American Theatre Web
(Andy Propst) With the addition of Macy to the ensemble that also includes Raul Esparza and Elisabeth Moss, director Neil Pepe's staging of the play seems to be newly minted, and for anyone who saw the show when it opened last October, a return visit seems almost required. For theatergoers who have not taken the show about a pair of viperous film executives and the young woman who finds herself embroiled in their lives, it's probably never been a better time to catch the show.
(Joe Dziemianowicz) Piven gave a solid performance.
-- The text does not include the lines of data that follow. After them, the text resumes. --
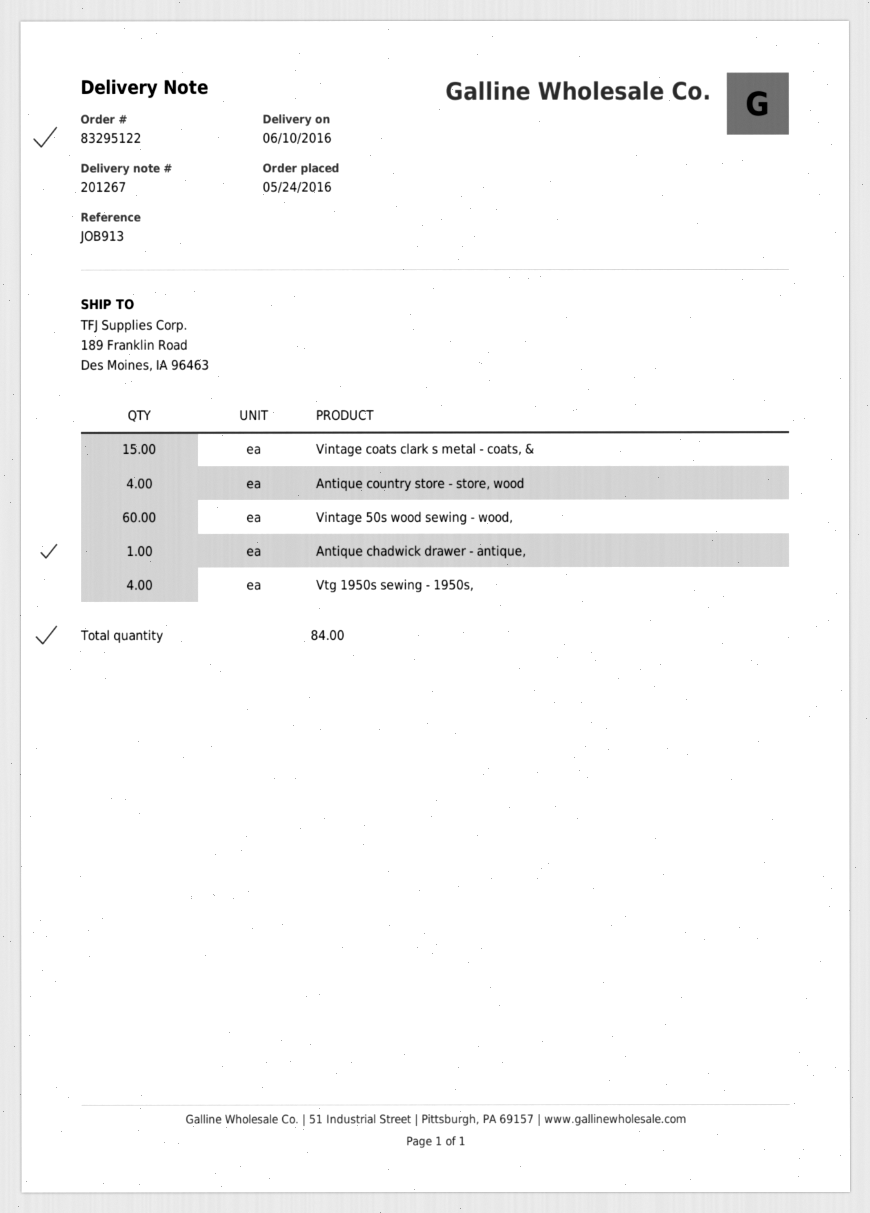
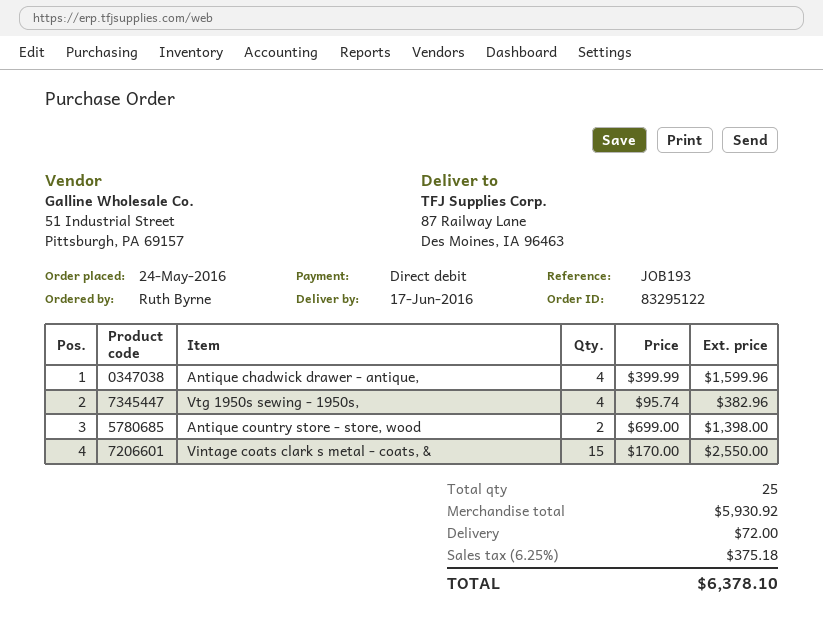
delivery date: 2016-06-10 -> 2016-06-17
reference: JOB913 -> JOB193
ship to: 189 Franklin Road, Des Moines, IA 96463 -> 87 Railway Lane, Des Moines, IA 96463
Antique country store - store, wood: 4 -> 2
Vintage 50s wood sewing - wood,: 60 -> none
Antique chadwick drawer - antique,: 1 -> 4
total quantity: 84 -> 25

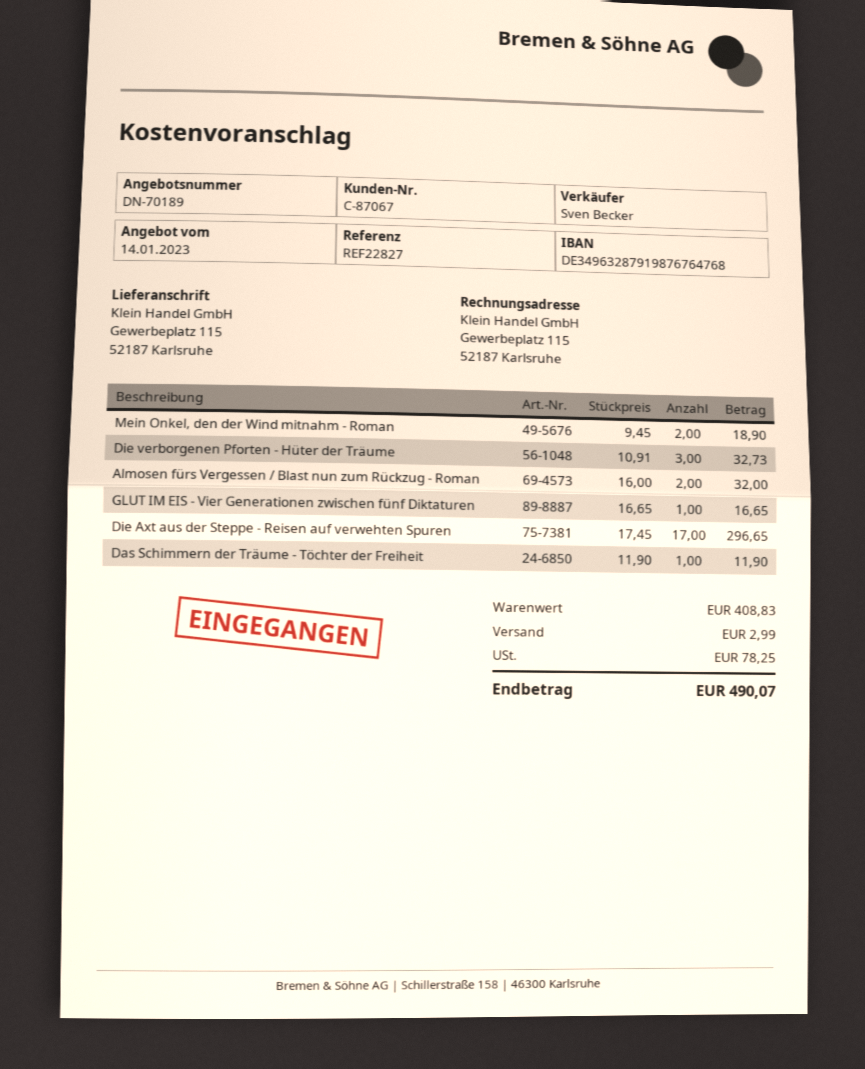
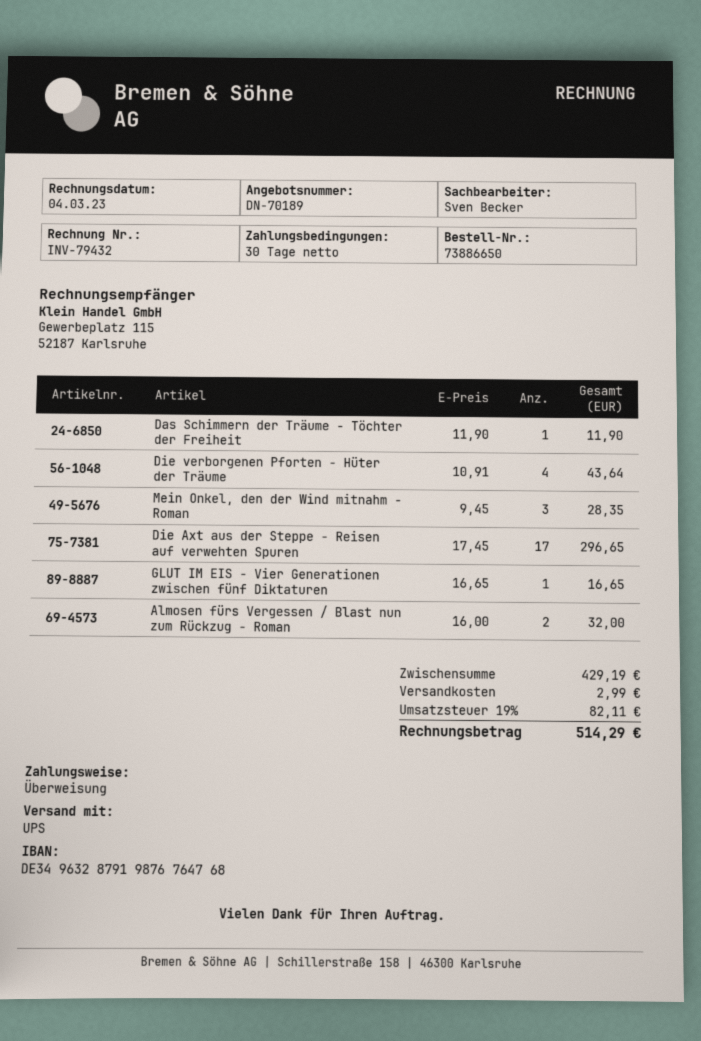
Mein Onkel, den der Wind mitnahm - Roman: 2 x 9.45 = 18.90 -> 3 x 9.45 = 28.35
Die verborgenen Pforten - Hüter der Träume: 3 x 10.91 = 32.73 -> 4 x 10.91 = 43.64
subtotal: 408.83 -> 429.19
tax: 78.25 -> 82.11
total: 490.07 -> 514.29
But Mamet's comedy of movieland wheeler-dealers and the tug of war between art and commerce is zestier and zippier now. The play remains a bantamweight affair (a swift 85 minutes), but Macy deepens the dynamics all around.
(Michael Kuchwara) Well, there's an upside to Jeremy Piven's highly publicized departure last month from the Broadway revival of "Speed-the-Plow." David Mamet's scabrous comedy of Hollywood high jinks has gotten even better...Macy's expertise with Mamet's quicksilver repartee shows. He's confident with the language, batting it back and forth with the skill of a tennis ace. The actor plays Bobby Gould, a movie studio executive who is being dangled a hot property, a surefire prison buddy picture...Brashness is tempered by experience, although Bobby still can go for the jugular when the need arises. Only he does it with more quiet authority.